Patients are less likely to fill a prescription designated "dispense as written" - meaning that the drug dispensed must be the named brand drug and not a generic - even if the patient themselves has requested the designation, according to researchers at Harvard Medical School.

Their study looked at 5.6 million prescriptions written for more than 2 million patients over a one-month period, and found that nearly 5% were designated "dispense as written," with over 2.7% of the requirements being made by doctors and 2% at the request of patients. But nearly 12% of the patient-requested "dispense as written" prescriptions were never filled, compared to about 8% for prescriptions for chronic-disease medicine which did not stipulate a brand, say Dr William Shrank and his team, reporting their findings in the American Journal of Medicine.

The study also found that patients paid an average of $44.50 for their prescriptions for brand-name drugs for which a generic alternative was available, compared with around $18 for a generic prescription.

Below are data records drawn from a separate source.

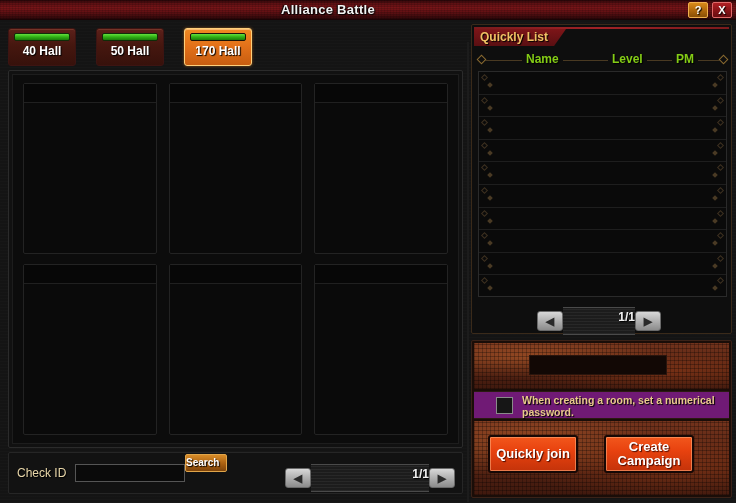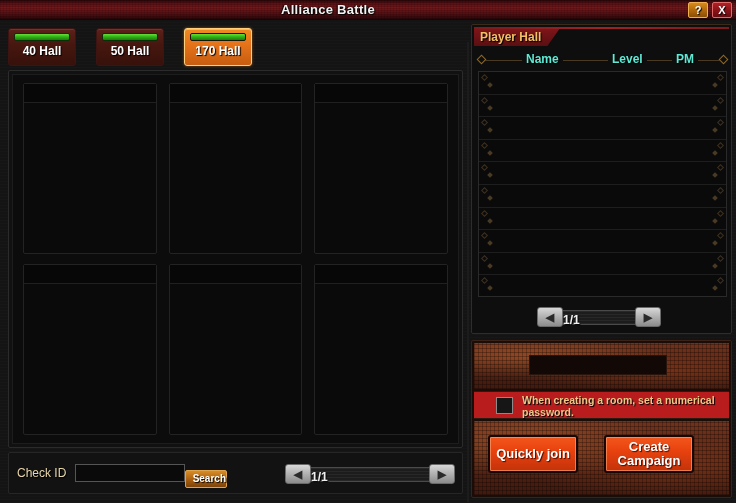--- a/index.html
+++ b/index.html
@@ -211,59 +211,59 @@
     background: #0a0a0a;
     border: 1px solid #555555;
     color: #ddd;
     font-size: 11px;
     padding: 0 4px;
     font-family: "Liberation Sans", sans-serif;
     outline: none;
   }
   .search-btn {
     position: absolute;
-    left: 176px; top: 17px;
+    left: 176px; top: 1px;
     width: 42px; height: 18px;
     border: 1px solid #e0a54a;
     border-radius: 2px;
     background: linear-gradient(to bottom, #d88c28 0%, #a95f10 55%, #7e440a 100%);
     color: #ffffff;
     font-size: 10px;
     font-weight: bold;
     line-height: 16px;
-    text-align: right;
+    text-align: left;
     cursor: pointer;
     text-shadow: 1px 1px 1px #000;
   }
 
   
   .pager { position: absolute; display: flex; align-items: center; }
   .pager-arrow {
     width: 26px; height: 20px;
     border: 1px solid #6a6a6a;
     border-radius: 3px;
     background: linear-gradient(to bottom, #d8d8d8 0%, #b4b4b4 45%, #8c8c8c 100%);
     color: #2a2a2a;
     font-size: 11px;
     line-height: 18px;
     text-align: center;
     cursor: pointer;
     font-weight: bold;
   }
   .pager-field {
-    height: 15px;
+    height: 28px;
     border-top: 1px solid #4a4a4a;
     border-bottom: 1px solid #4a4a4a;
     background: #1c1c1c;
     background-image: repeating-linear-gradient(0deg, rgba(255,255,255,0.05) 0px, rgba(255,255,255,0.05) 1px, transparent 1px, transparent 3px);
     color: #f0f0f0;
     font-size: 12px;
     font-weight: bold;
     line-height: 19px;
-    text-align: left;
+    text-align: right;
     text-shadow: 1px 1px 1px #000;
   }
   #pager-rooms { left: 276px; top: 11px; }
   #pager-rooms .pager-field { width: 118px; }
   #pager-players { left: 65px; top: 6px; }
   #pager-players .pager-field { width: 72px; }
 
   
   .right-col {
     position: absolute;
@@ -305,21 +305,21 @@
   }
   .col-head-line {
     position: absolute;
     left: 8px; right: 8px; top: 9px;
     height: 1px;
     background: #4a3a22;
   }
   .col-head span {
     position: absolute;
     top: 1px;
-    color: #5eead4;
+    color: #84cc16;
     font-size: 12px;
     font-weight: bold;
     text-shadow: 1px 1px 1px #000;
     background: #0e0e0e;
     padding: 0 4px;
   }
   .col-name { left: 46px; }
   .col-level { left: 132px; }
   .col-pm { left: 196px; }
   .col-head .diamond-end {
@@ -390,21 +390,21 @@
     color: #e6d6b0;
     font-size: 11px;
     padding: 0 4px;
     font-family: "Liberation Sans", sans-serif;
     outline: none;
   }
   .pw-note {
     position: absolute;
     left: 2px; top: 50px;
     width: 255px; height: 28px;
-    background: #b91c1c;
+    background: #701a75;
     border-top: 1px solid #2a1a12;
     border-bottom: 1px solid #2a1a12;
   }
   .pw-check {
     position: absolute;
     left: 22px; top: 5px;
     width: 17px; height: 17px;
     background: #161616;
     border: 1px solid #8a8a8a;
     cursor: pointer;
@@ -535,21 +535,21 @@
           <div class="pager-field">1/1</div>
           <div class="pager-arrow">▶</div>
         </div>
       </div>
     </div>
 
     <div class="right-col">
 
       <div class="players-panel">
         <div class="panel-topline"></div>
-        <div class="panel-tab">Player Hall</div>
+        <div class="panel-tab">Quickly List</div>
 
         <div class="col-head">
           <div class="col-head-line"></div>
           <div class="diamond-end" style="left:2px;"></div>
           <div class="diamond-end" style="right:2px;"></div>
           <span class="col-name">Name</span>
           <span class="col-level">Level</span>
           <span class="col-pm">PM</span>
         </div>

By substituting the generic alternative for each multi-source brand that was filled for each "dispense as written"-designated prescription, patients in the study could have reduced their charges by more than $1.7 million and their health plans could have reduced their costs by over $10.6 million during the one-month study period, the researchers estimate.

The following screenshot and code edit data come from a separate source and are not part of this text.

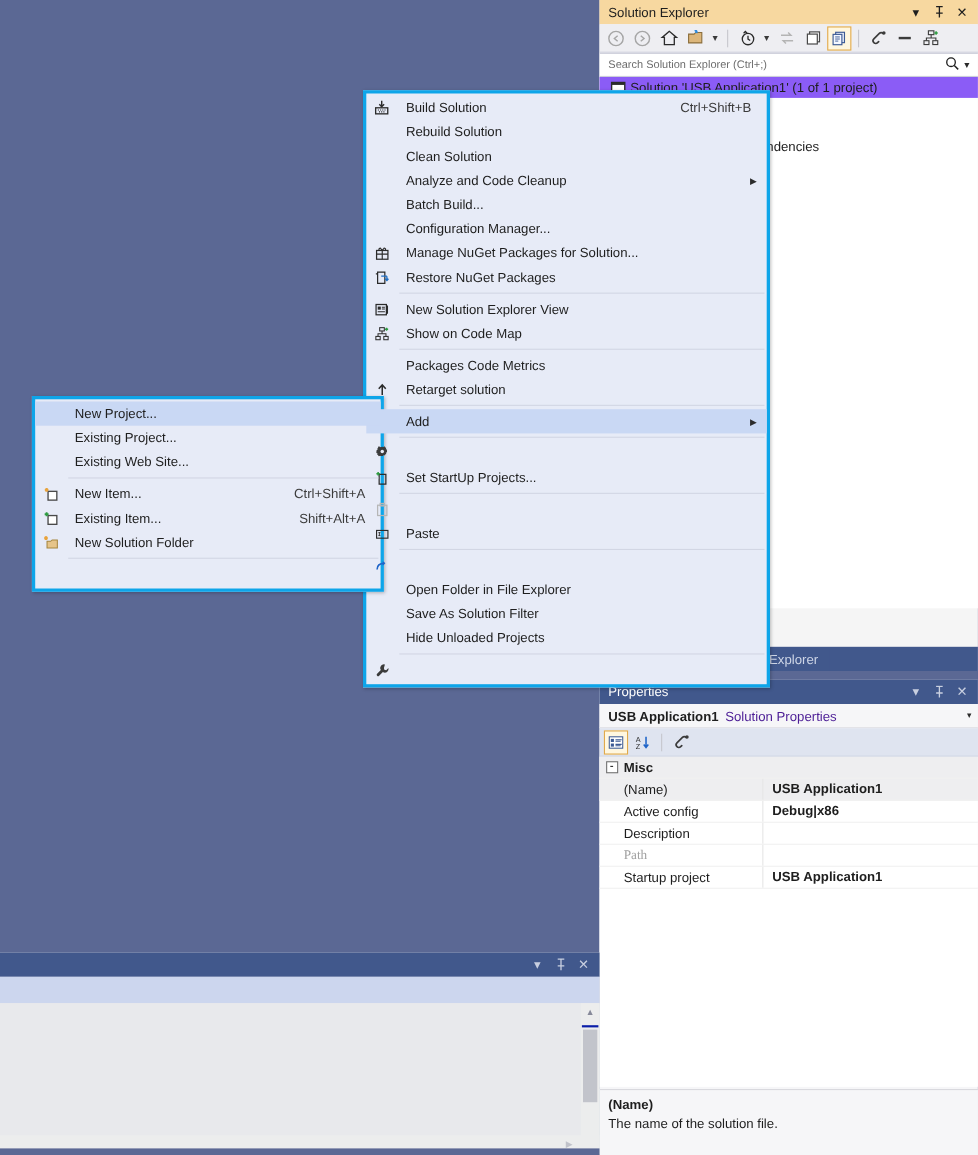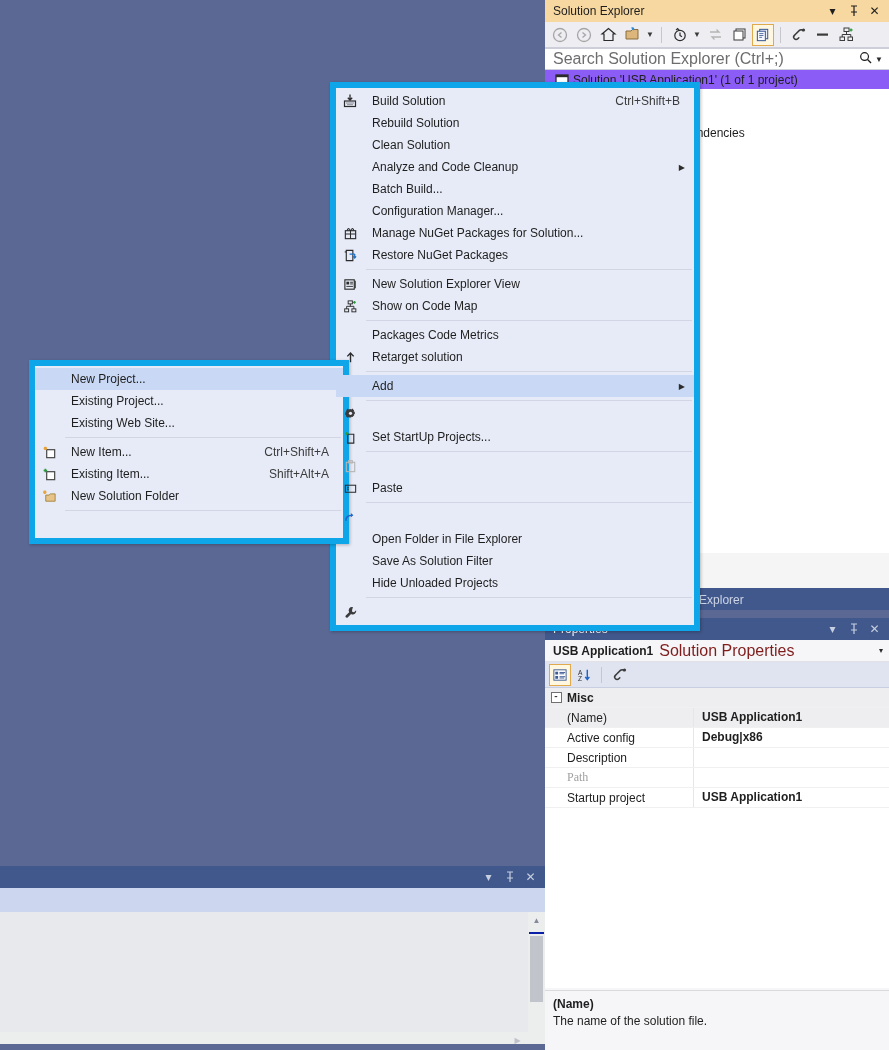--- a/index.html
+++ b/index.html
@@ -38,42 +38,42 @@
   .tbtn { width: 22px; height: 22px; display:flex; align-items:center; justify-content:center; }
   .tbtn.sel { background: #fff7e0; border: 1px solid #e0a94b; box-sizing: border-box; }
   .tsep { width: 1px; height: 16px; background: #c6c6cd; margin: 0 4px; }
   .tcaret { width: 10px; height: 22px; display:flex; align-items:center; justify-content:center;
             font-size: 8px; color: #3a3a3a; }
 
   #se-search {
     height: 22px; background: #ffffff; border: 1px solid #ccceda; border-left: none; border-right: none;
     display: flex; align-items: center; padding: 0 6px 0 8px; box-sizing: border-box;
   }
-  #se-search .ph { flex: 1; color: #6d6d6d; font-size: 16px; }
+  #se-search .ph { flex: 1; color: #6d6d6d; font-size: 10px; }
   #se-search .mag { color: #2a2a2a; font-size: 13px; }
   #se-search .mcaret { font-size: 8px; color: #2a2a2a; margin-left: 3px; }
 
   #se-tree { position: relative; background: #ffffff; height: 483px; font-size: 12px; }
   .tree-row { height: 19px; display: flex; align-items: center; padding-left: 10px; color: #1e1e1e; white-space: nowrap; }
   .tree-row.sel { background: #8b5cf6; }
   .tree-ico { width: 18px; display:flex; align-items:center; }
   .tree-ico svg { display: block; }
 
   #se-tabs { position: absolute; left: 0; bottom: 0; width: 344px; height: 22px;
              background: #41588c; display: flex; align-items: flex-end; }
   .se-tab { height: 20px; line-height: 20px; padding: 0 10px; font-size: 12px; }
   .se-tab.active { background: #ffffff; color: #1e1e1e; }
   .se-tab.inactive { background: #41588c; color: #cdd5e6; }
 
   
   #props { left: 545px; top: 618px; width: 344px; height: 432px; background: #f6f6f8; }
   #pr-head { height: 22px; background: #f6f6f8; display:flex; align-items:center;
              padding: 0 6px 0 8px; box-sizing: border-box; border-bottom: 1px solid #e2e2e6; }
   #pr-head .obj { font-weight: bold; color: #1e1e1e; font-size: 12px; }
-  #pr-head .kind { color: #7f1d1d; font-size: 16px; margin-left: 6px; flex: 1; }
+  #pr-head .kind { color: #4c1d95; font-size: 12px; margin-left: 6px; flex: 1; }
   #pr-head .dd { font-size: 8px; color: #2a2a2a; }
   #pr-toolbar { height: 26px; background: #dfe4f0; display:flex; align-items:center;
                 padding: 0 4px; box-sizing: border-box; gap: 2px; border-bottom: 1px solid #c9cfe0; }
   #pr-grid { background: #ffffff; height: 300px; font-size: 12px; position: relative; }
   .pgrow { display: flex; height: 19px; align-items: center; border-bottom: 1px solid #f0f0f0; }
   .pgrow.cat { background: #eeeef0; font-weight: bold; }
   .pgrow.sel { background: #eeeef0; }
   .pg-exp { width: 22px; display:flex; align-items:center; justify-content:center; }
   .pg-exp .box { width: 9px; height: 9px; border: 1px solid #707070; background: #fff;
                  display:flex; align-items:center; justify-content:center; font-size: 9px;
@@ -100,21 +100,21 @@
               font-size: 8px; color: #868999; }
   #sb-thumb { position: absolute; left: 2px; top: 24px; width: 13px; height: 66px; background: #c2c4cb; }
   #sb-line { position: absolute; left: 1px; top: 20px; width: 15px; height: 2px; background: #0b1ea8; }
   #out-hscroll { position: absolute; left: 0; bottom: 0; width: 545px; height: 17px; background: #eceded; }
   #out-hscroll .ha { position: absolute; right: 19px; top: 0; width: 17px; height: 17px;
                      display:flex; align-items:center; justify-content:center; font-size: 8px; color: #c0c2ca; }
   #out-footer { position: absolute; left:0; bottom: 0; width: 545px; height: 6px; background: #5b6894; }
 
   
   .menu {
-    position: absolute; background: #e7ebf7; border: 6px solid #0ea5e9;
+    position: absolute; background: #e7ebf7; border: 3px solid #0ea5e9;
     box-shadow: 1px 1px 3px rgba(0,0,0,0.25);
     padding: 2px 0; box-sizing: border-box; font-size: 12px; color: #1e1e1e;
   }
   .menu .gutter {
     position: absolute; left: 1px; top: 1px; bottom: 1px; width: 27px; background: #e7ebf7;
   }
   .mi { position: relative; height: 22px; display: flex; align-items: center; z-index: 2; }
   .mi.hl { background: #c9d8f4; }
   .mi .ico { width: 28px; min-width: 28px; display:flex; align-items:center; justify-content:center; }
   .mi .lbl { flex: 1; padding-left: 8px; white-space: nowrap; }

Moreover, for the 3.6 billion-plus prescriptions filed in the US every year - and assuming a similar rate of "dispense as written" requests nationwide for both uninsured patients and those covered by state, federal and commercial health plans - eliminating "dispense as written" opportunities could reduce patient charges by as much as $1.2 billion annually and cut health system costs by up to $7.7 billion, they add.

"Physicians and patients should be aware that 'dispense as written' designations not only increase costs to the patient but also adversely affect rates that patients purchase those prescriptions," say the authors, who note that requests for such designations are more likely to be made by specialists, older physicians and patients aged 55-74, groups which, they suggest, "may represent targets for educational outreach."

Such educational efforts should focus on initiation of chronic medications, because patients disproportionately fail to purchase these prescriptions when either physicians or patients make the request, they add. 

The researchers conclude that, while "advocates of 'dispense as written' may argue that providing physicians and patients with greater discretion offers greater choice, opportunities for communication and adherence to therapy, our results indicate that 'dispense as written' requests are associated with excess costs and that patients are less likely to fill [such] prescriptions."

Moreover, they note: "it is interesting to observe that physicians request 'dispense as written' frequently for single-source branded products, medications for which no generics could be automatically substituted. Physicians with a strong preference for branded medications may not be aware of whether a generic is available and may request the branded agent as a preventive measure. Alternatively, physicians may request the branded medication to ensure that pharmacists do not substitute a different medication in the class."